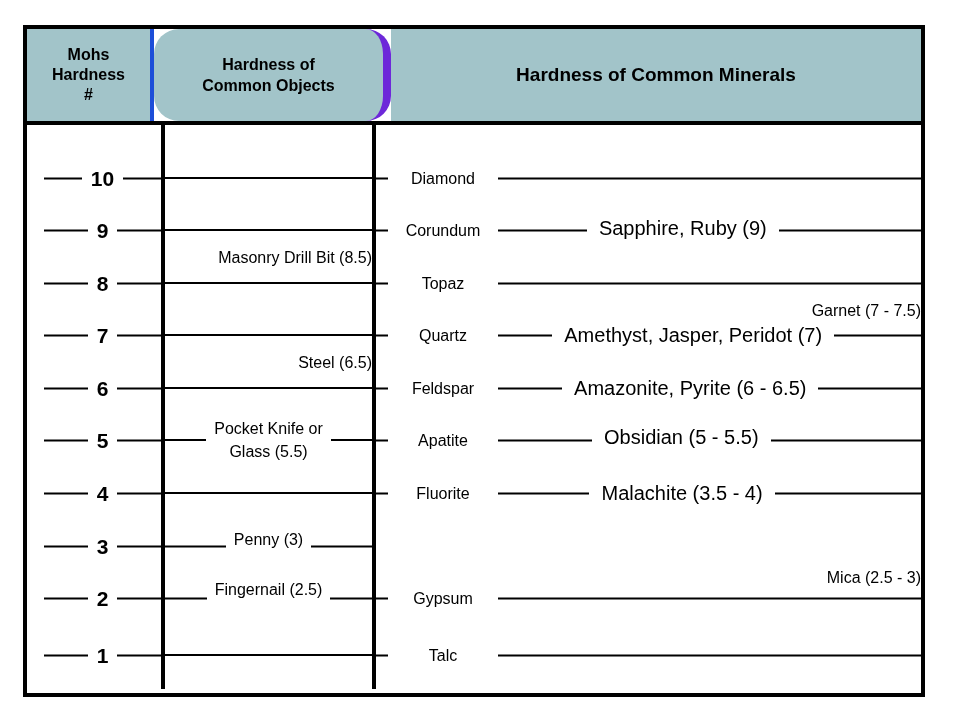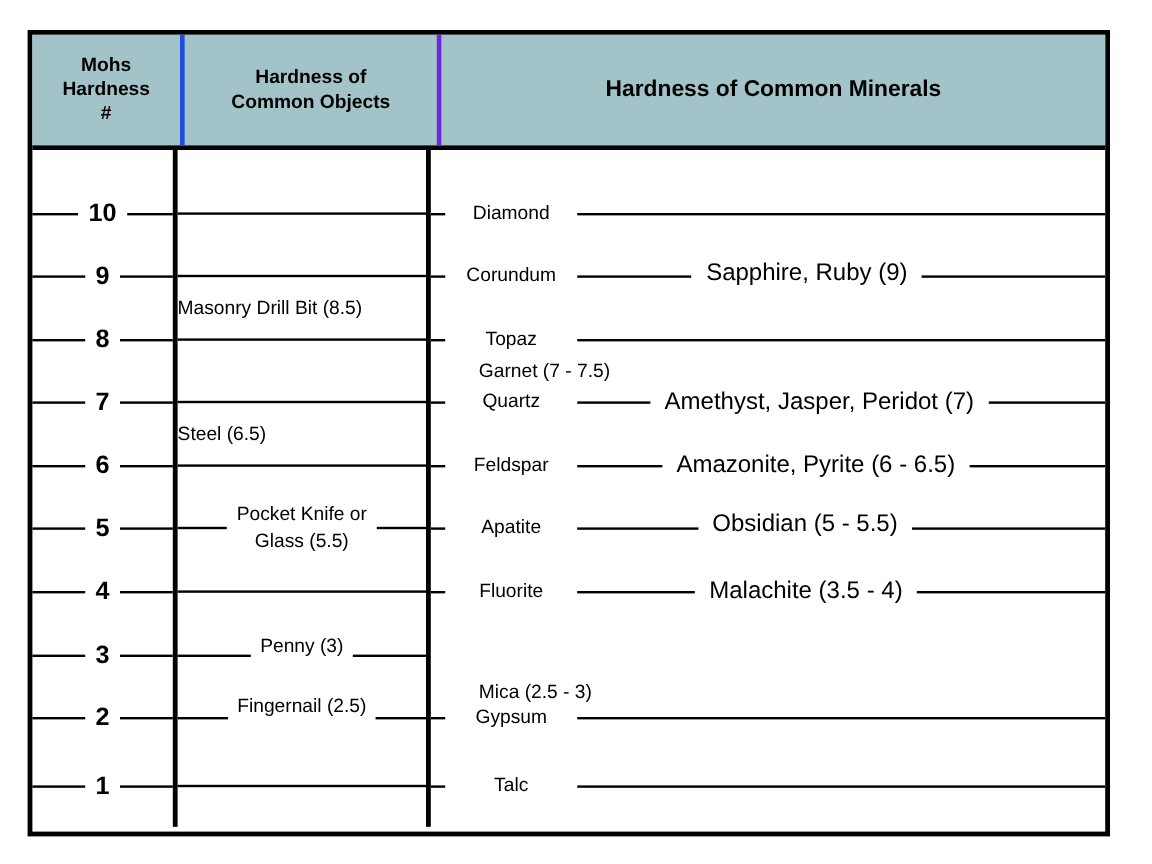--- a/index.html
+++ b/index.html
@@ -26,7 +26,7 @@
     box-sizing: border-box;
   }
   .hc1 { width: 127px; border-right: 4px solid #1d4ed8; font-size: 16px; line-height: 20px; }
-  .hc2 { width: 214px; border-right: 4px solid #6d28d9; font-size: 16px; line-height: 21px; }
+  .hc2 { width: 237px; border-right: 8px solid #6d28d9; font-size: 16px; line-height: 21px; border-radius: 25px; }
   .hc3 { flex: 1; font-size: 19px; }
   .prewrap { white-space: pre-line; }
   

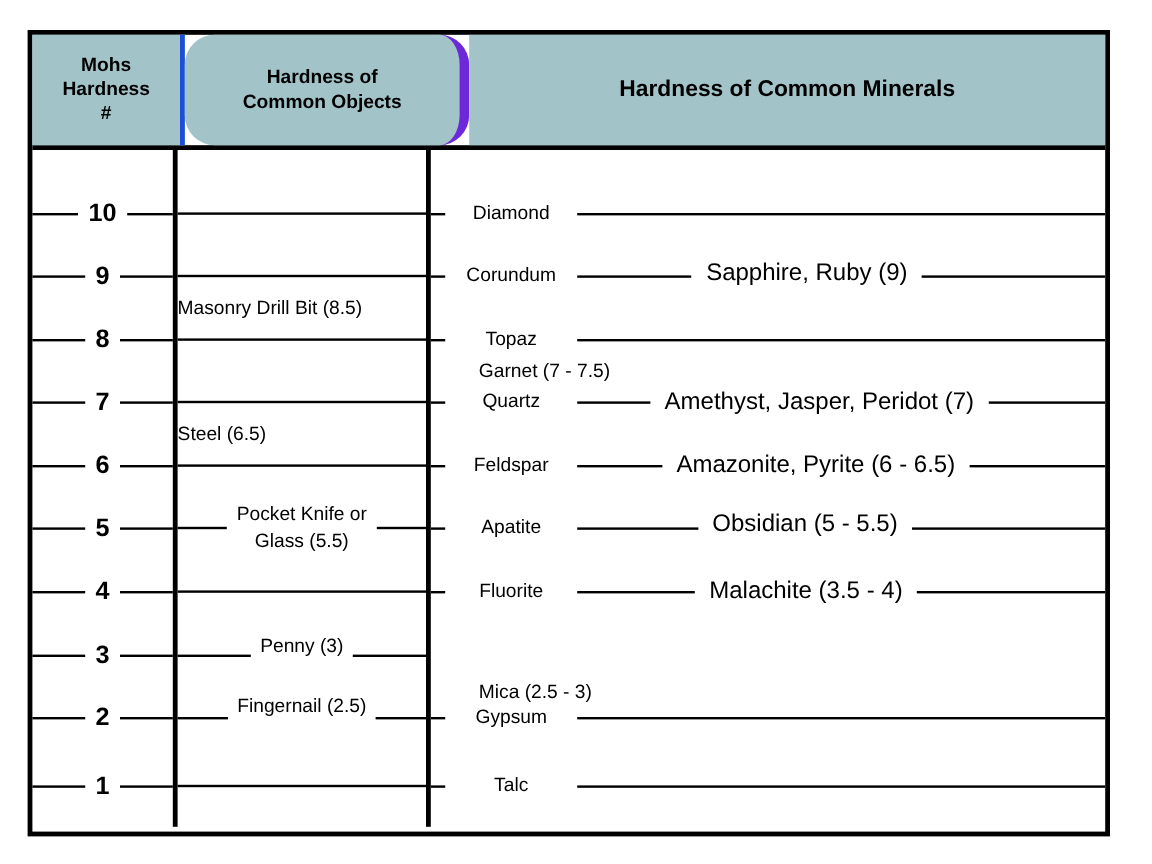--- a/index.html
+++ b/index.html
@@ -32,7 +32,7 @@
   
   .bodyarea { position: relative; display: flex; height: 564px; }
   .bcol { position: relative; height: 100%; box-sizing: border-box; }
-  .bc1 { width: 121px; border-right: 4px solid #000; }
+  .bc1 { width: 121px; border-right: 4px solid #000; margin-left: 17px; }
   .bc2 { width: 211px; border-right: 4px solid #000; }
   .bc3 { flex: 1; }
   

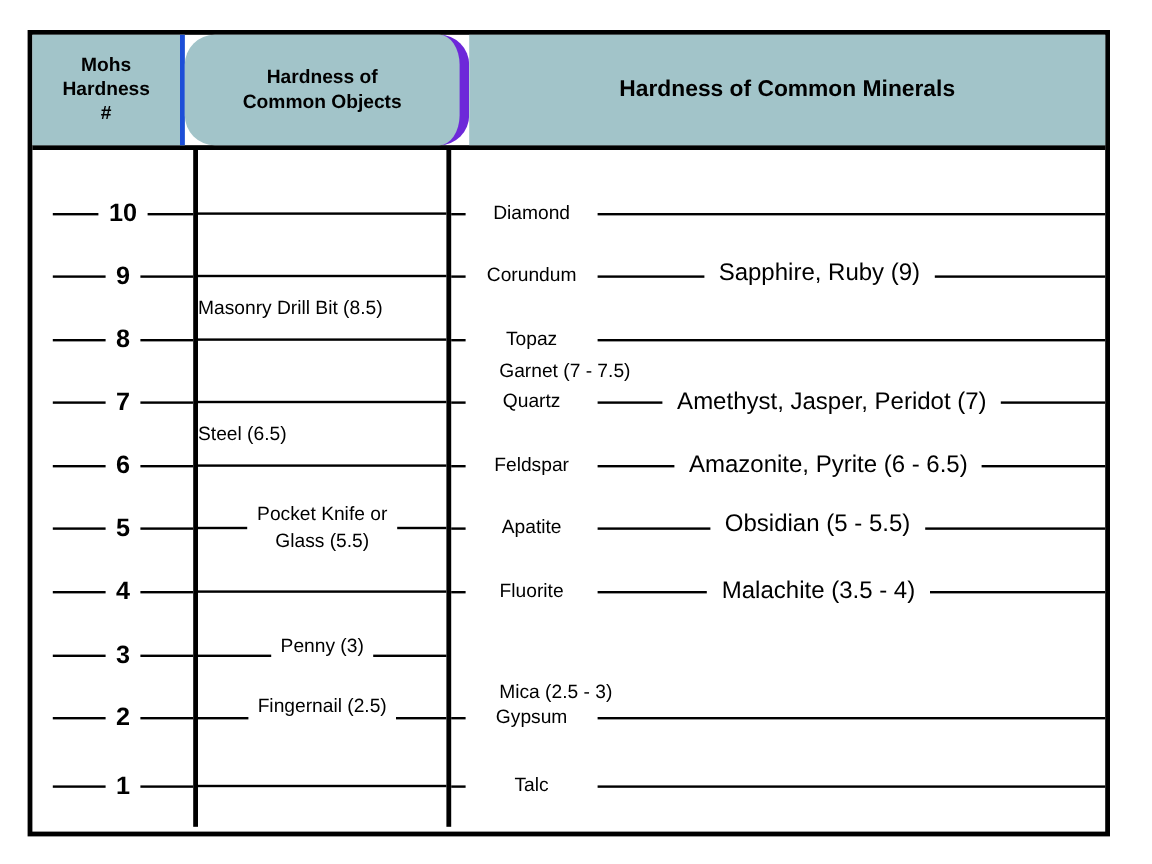--- a/index.html
+++ b/index.html
@@ -50,7 +50,7 @@
   .obj-label { font-size: 16px; line-height: 23px; padding: 0 8px; text-align: center; }
   .float-label {
     position: absolute; left: 0; right: 0;
-    text-align: left; font-size: 16px; line-height: 19px;
+    text-align: right; font-size: 16px; line-height: 19px;
     transform: translateY(-50%);
   }
   .bc3 .float-label { padding-left: 40px; }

------------------------------------------------

Set the records down again exactly, and omit any picture in them.

--- a/index.html
+++ b/index.html
@@ -26,7 +26,7 @@
     box-sizing: border-box;
   }
   .hc1 { width: 127px; border-right: 4px solid #1d4ed8; font-size: 16px; line-height: 20px; }
-  .hc2 { width: 214px; border-right: 4px solid #6d28d9; font-size: 16px; line-height: 21px; }
+  .hc2 { width: 237px; border-right: 8px solid #6d28d9; font-size: 16px; line-height: 21px; border-radius: 25px; }
   .hc3 { flex: 1; font-size: 19px; }
   .prewrap { white-space: pre-line; }
   

--- a/index.html
+++ b/index.html
@@ -32,7 +32,7 @@
   
   .bodyarea { position: relative; display: flex; height: 564px; }
   .bcol { position: relative; height: 100%; box-sizing: border-box; }
-  .bc1 { width: 121px; border-right: 4px solid #000; }
+  .bc1 { width: 121px; border-right: 4px solid #000; margin-left: 17px; }
   .bc2 { width: 211px; border-right: 4px solid #000; }
   .bc3 { flex: 1; }
   

--- a/index.html
+++ b/index.html
@@ -50,7 +50,7 @@
   .obj-label { font-size: 16px; line-height: 23px; padding: 0 8px; text-align: center; }
   .float-label {
     position: absolute; left: 0; right: 0;
-    text-align: left; font-size: 16px; line-height: 19px;
+    text-align: right; font-size: 16px; line-height: 19px;
     transform: translateY(-50%);
   }
   .bc3 .float-label { padding-left: 40px; }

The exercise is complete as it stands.